### Task brief
Starting with the first line of the data below, copy each line up to and including the one containing "position:absolute; display:flex; align-items:center;". Pictures stay out.

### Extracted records
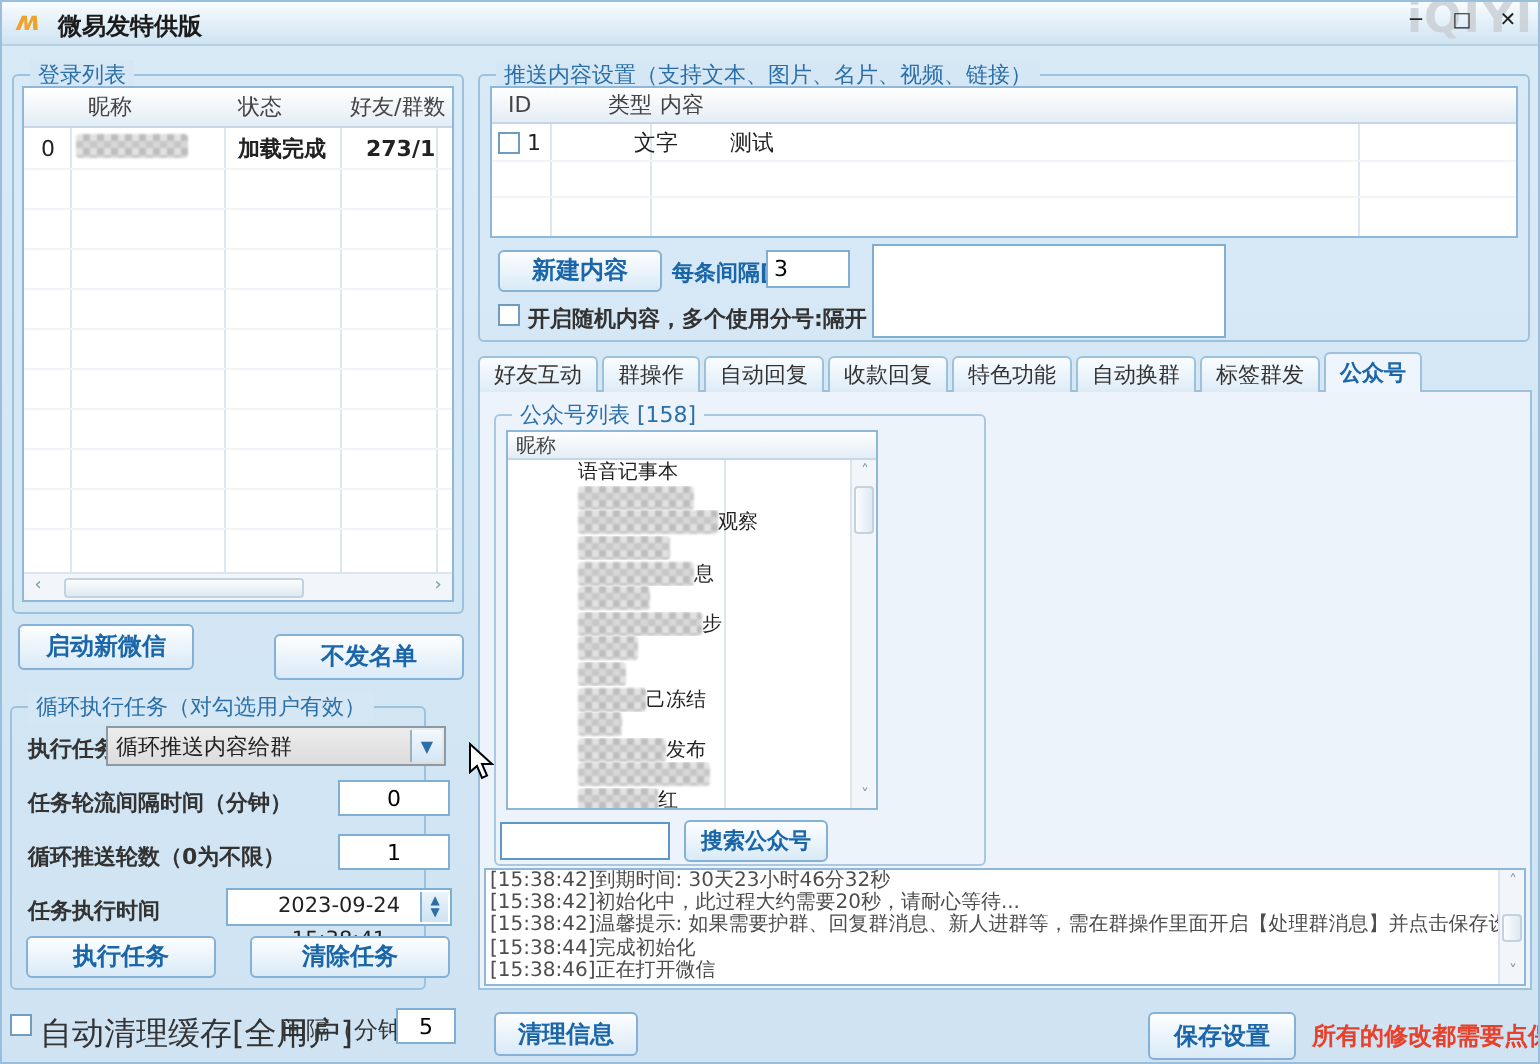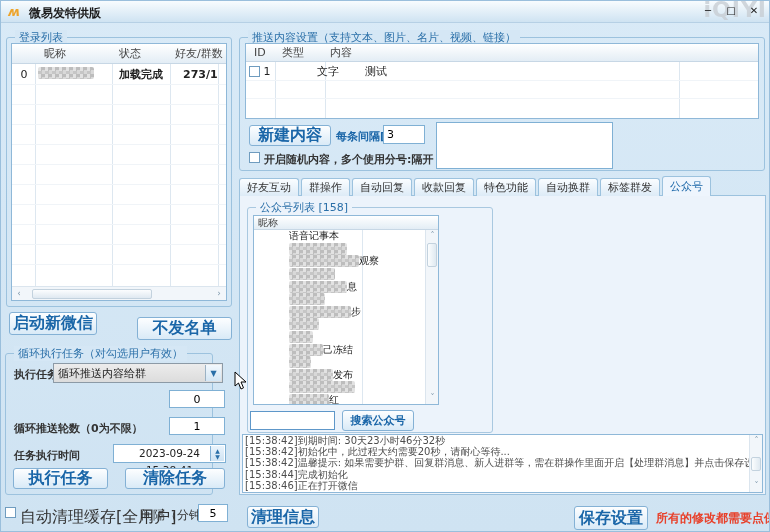--- a/index.html
+++ b/index.html
@@ -15,21 +15,21 @@
   .watermark { position:absolute; right:2px; top:-4px; font-size:22px; font-weight:bold; color:#c8ced4; letter-spacing:1px; opacity:.8; }
   .winctl { position:absolute; right:6px; top:3px; display:flex; gap:5px; }
   .winctl span { width:18px; height:15px; text-align:center; line-height:14px; font-size:10px; color:#222; cursor:default; }
 
   
   .group { position:absolute; border:1px solid #9cc2de; border-radius:3px; }
   .legend { position:absolute; top:-8px; left:8px; padding:0 4px; color:#2a6fa8; font-size:11px; background:#d5e7f5; white-space:nowrap; }
   .legend.inpanel { background:#ecf3fb; }
   .btn { position:absolute; display:flex; align-items:center; justify-content:center;
     border:1px solid #84b1d5; border-radius:3px; background:linear-gradient(#fdfeff,#d9eaf7);
-    color:#1a66a8; font-weight:bold; font-size:16px; cursor:pointer; }
+    color:#1a66a8; font-weight:bold; font-size:12px; cursor:pointer; }
   .tinput { position:absolute; border:1px solid #7fb0d4; background:#fff; font-size:11px; font-family:inherit; padding:0 3px; }
   .whitebox { position:absolute; background:#fff; border:1px solid #8fb8d8; }
   .colline { position:absolute; top:0; bottom:0; width:1px; background:#dde7f0; }
   .hgrid { position:absolute; left:0; right:0; height:1px; background:#f0f4f8; }
   .thead { background:linear-gradient(#ffffff,#e3edf5); border-bottom:1px solid #c7d7e5; color:#444; font-size:11px; display:flex; align-items:center; }
   .check { display:inline-block; width:11px; height:11px; border:1px solid #6f9cbf; background:#fff; vertical-align:middle; }
   .blur { display:inline-block; height:12px; border-radius:2px;
     background:conic-gradient(#bdbdbd 25%,#d8d8d8 0 50%,#c6c6c6 0 75%,#e2e2e2 0) 0 0/7px 7px;
     filter:blur(.6px); }
   .lbl { position:absolute; color:#333; font-weight:bold; font-size:11px; white-space:nowrap; }
@@ -40,21 +40,21 @@
   .sb-h .thumb { height:10px; background:linear-gradient(#fbfdfe,#dfe9f1); border:1px solid #c3d2de; border-radius:2px; margin-left:6px; }
   .sb-v { position:absolute; width:13px; top:0; bottom:0; right:0; background:#f2f6fa; border-left:1px solid #dbe5ee; }
   .sb-v .arr { position:absolute; left:0; width:13px; text-align:center; color:#7f99ad; font-size:8px; height:12px; line-height:12px; }
   .sb-v .thumb { position:absolute; left:1px; width:10px; background:linear-gradient(90deg,#fbfdfe,#dfe9f1); border:1px solid #c3d2de; border-radius:2px; }
 
   
   .tabstrip { position:absolute; left:238px; top:175px; display:flex; align-items:flex-end; height:20px; }
   .tab { height:18px; display:flex; align-items:center; justify-content:center; padding:0 7px;
     border:1px solid #9cc2de; border-bottom:none; border-radius:3px 3px 0 0; margin-right:2px;
     background:linear-gradient(#fafdff,#ddebf7); font-size:11px; color:#333; cursor:pointer; white-space:nowrap; }
-  .tab.active { height:20px; background:#eef5fd; color:#1a66a8; font-weight:normal; position:relative; z-index:3; }
+  .tab.active { height:20px; background:#eef5fd; color:#1a66a8; font-weight:bold; position:relative; z-index:3; }
   .tabpanel { position:absolute; left:238px; top:194px; width:527px; height:300px; background:#ecf3fb; border:1px solid #9cc2de; }
 
   
   .pa-row { display:flex; align-items:center; height:12.6px; font-size:10px; padding-left:3px; overflow:hidden; white-space:nowrap; color:#222; }
 
   .log { position:absolute; left:241px; top:433px; width:521px; height:59px; background:#fff; border:1px solid #8fb8d8; font-size:10px; color:#4d4d4d; overflow:hidden; }
   .log .line { padding-left:2px; line-height:11.2px; white-space:nowrap; }
 
   .red-note { position:absolute; left:655px; top:509px; color:#e8402a; font-size:12px; font-weight:bold; white-space:nowrap; }
 
@@ -119,20 +119,21 @@
   <div class="btn" style="left:8px;top:311px;width:88px;height:23px;">启动新微信</div>
 
   <div class="group" style="left:4px;top:352px;width:208px;height:142px;padding-left:28px;">
     <span class="legend">循环执行任务（对勾选用户有效）</span>
   </div>
   <span class="lbl" style="left:13px;top:366px;">执行任务</span>
   <div class="combo" style="left:52px;top:362px;width:170px;height:20px;">
     <span>循环推送内容给群</span>
     <span class="drop">▼</span>
   </div>
+  <span class="lbl" style="left:13px;top:393px;">任务轮流间隔时间（分钟）</span>
   <input class="tinput" style="left: 168px; top: 389px; width: 56px; height: 18px; text-align: center;" value="0">
   <span class="lbl" style="left:13px;top:420px;">循环推送轮数（0为不限）</span>
   <input class="tinput" style="left: 168px; top: 416px; width: 56px; height: 18px; text-align: center;" value="1">
   <span class="lbl" style="left:13px;top:447px;">任务执行时间</span>
   <div class="tinput" style="left:112px;top:443px;width:113px;height:19px;line-height:17px;text-align:center;font-size:10.5px;">
     <span>2023-09-24 15:38:41</span>
     <span class="spinbox">
         <span>▲</span>
         <span>▼</span>
       </span>
@@ -147,21 +148,21 @@
 
   <div class="group" style="left:238px;top:36px;width:526px;height:134px;">
     <span class="legend">推送内容设置（支持文本、图片、名片、视频、链接）</span>
   </div>
   <div class="whitebox" style="left:244px;top:42px;width:514px;height:76px;">
     <div class="colline" style="left:29px;"></div>
     <div class="colline" style="left:79px;"></div>
     <div class="colline" style="left:433px;"></div>
     <div class="thead" style="position:absolute;left:0;top:0;right:0;height:18px;">
       <span style="width:30px;padding-left:8px;">ID</span>
-      <span style="width:50px;padding-left:6px;">类型</span>
+      <span style="width:50px;padding-left:6px;text-align:right;">类型</span>
       <span style="padding-left:4px;">内容</span>
     </div>
     <div class="hgrid" style="top:36px;"></div>
       <div class="hgrid" style="top:54px;"></div>
     <div style="position:absolute;left:0;top:18px;right:0;height:18px;display:flex;align-items:center;font-size:11px;">
       <span style="width:30px;padding-left:3px;"><span class="check"></span> <span>1</span></span>
       <span style="width:50px;padding-left:6px;margin-left:35px;">文字</span>
       <span style="padding-left:4px;">测试</span>
     </div>
   </div>

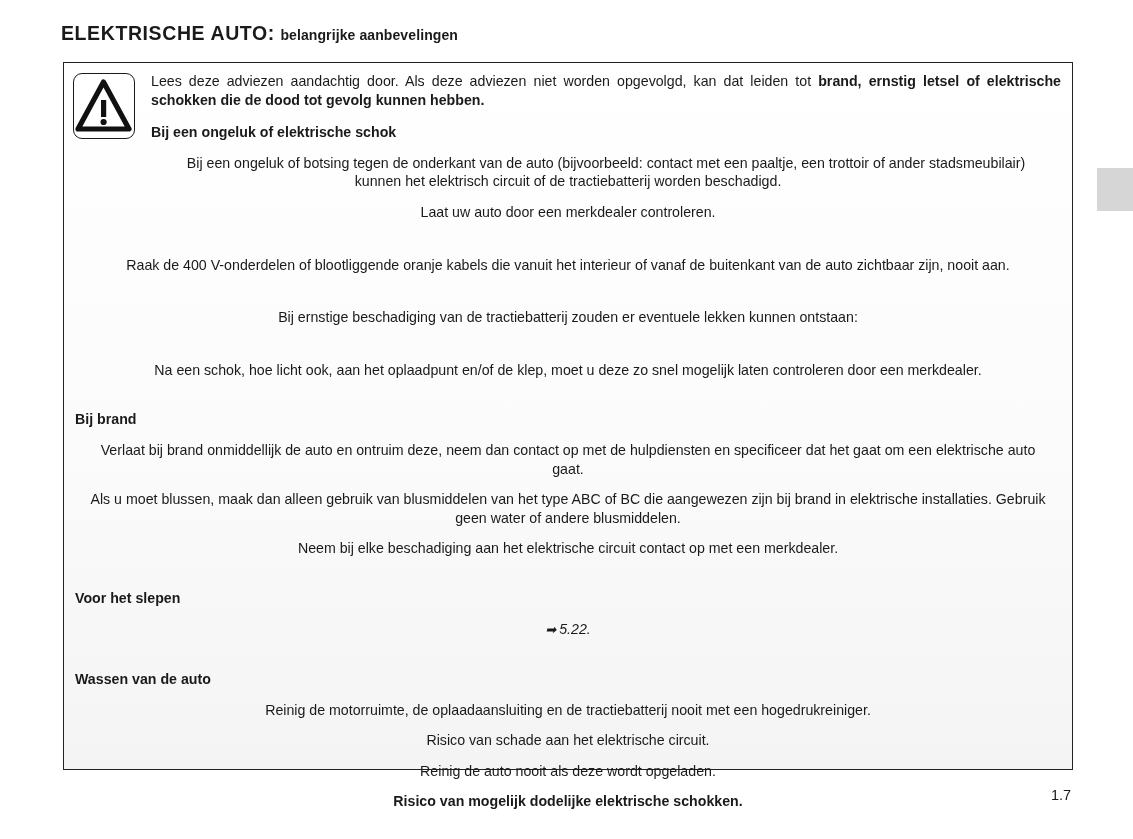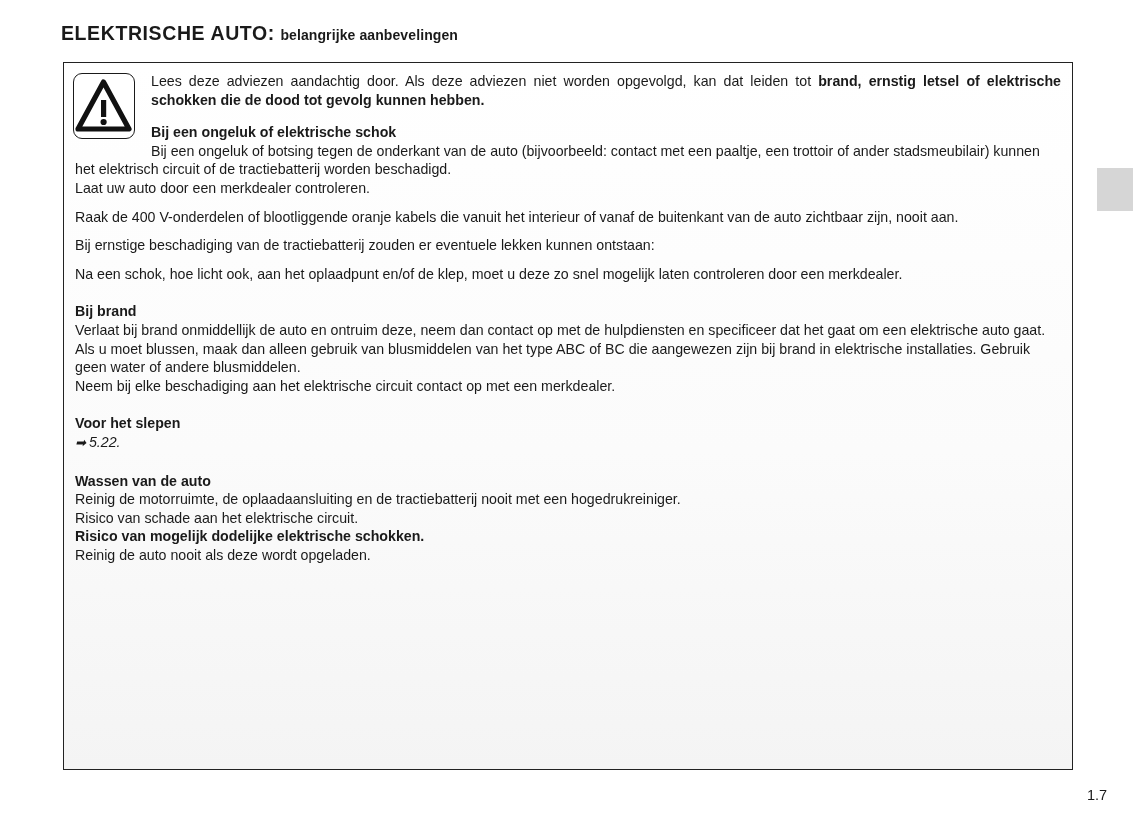--- a/index.html
+++ b/index.html
@@ -83,35 +83,34 @@
     line-height: 18.6px;
     text-align: justify;
     text-justify: inter-word;
   }
   .lead b { font-weight: bold; }
 
   
   .block { font-size: 14.2px; line-height: 18.6px; }
   .sec-head { font-weight: bold; font-size: 14.2px; line-height: 18.6px; }
   .indent-head { margin-left: 76px; }
-  .p { margin: 0; }
+  .p { margin: 12px; text-align: center; }
   .gap-sm { height: 10px; }
   .gap-md { height: 14px; }
   .gap-lg { height: 19px; }
   .dashrow { padding-left: 20px; text-indent: -20px; }
   .arrow-line { font-size: 14.2px; line-height: 18.6px; font-style: italic; }
   .arrow-glyph { font-size: 13px; padding-right: 3px; }
 
   
   #folio {
     position: absolute;
     left: 1051px;
     top: 787px;
     font-size: 14.5px;
-    margin-left: 36px;
   }
 </style>
 </head>
 <body>
 
 <div id="page-title">
   <span class="title-main">ELEKTRISCHE AUTO:</span>
   <span class="title-sub">belangrijke aanbevelingen</span>
 </div>
 
@@ -163,20 +162,20 @@
 
     <div class="sec-head">Voor het slepen</div>
     <p class="p arrow-line"><span class="arrow-glyph">➡</span><span>5.22.</span></p>
 
     <div class="gap-lg"></div>
 
     <div class="sec-head">Wassen van de auto</div>
     <div class="block">
       <p class="p">Reinig de motorruimte, de oplaadaansluiting en de tractiebatterij nooit met een hogedrukreiniger.</p>
       <p class="p">Risico van schade aan het elektrische circuit.</p>
+      <p class="p">Reinig de auto nooit als deze wordt opgeladen.</p>
       <p class="p sec-head">Risico van mogelijk dodelijke elektrische schokken.</p>
-      <p class="p">Reinig de auto nooit als deze wordt opgeladen.</p>
     </div>
 
   </div>
 </div>
 
 <div id="folio">1.7</div>
 
 </body></html>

### Solution for this exercise
--- a/index.html
+++ b/index.html
@@ -15,21 +15,21 @@
   .watermark { position:absolute; right:2px; top:-4px; font-size:22px; font-weight:bold; color:#c8ced4; letter-spacing:1px; opacity:.8; }
   .winctl { position:absolute; right:6px; top:3px; display:flex; gap:5px; }
   .winctl span { width:18px; height:15px; text-align:center; line-height:14px; font-size:10px; color:#222; cursor:default; }
 
   
   .group { position:absolute; border:1px solid #9cc2de; border-radius:3px; }
   .legend { position:absolute; top:-8px; left:8px; padding:0 4px; color:#2a6fa8; font-size:11px; background:#d5e7f5; white-space:nowrap; }
   .legend.inpanel { background:#ecf3fb; }
   .btn { position:absolute; display:flex; align-items:center; justify-content:center;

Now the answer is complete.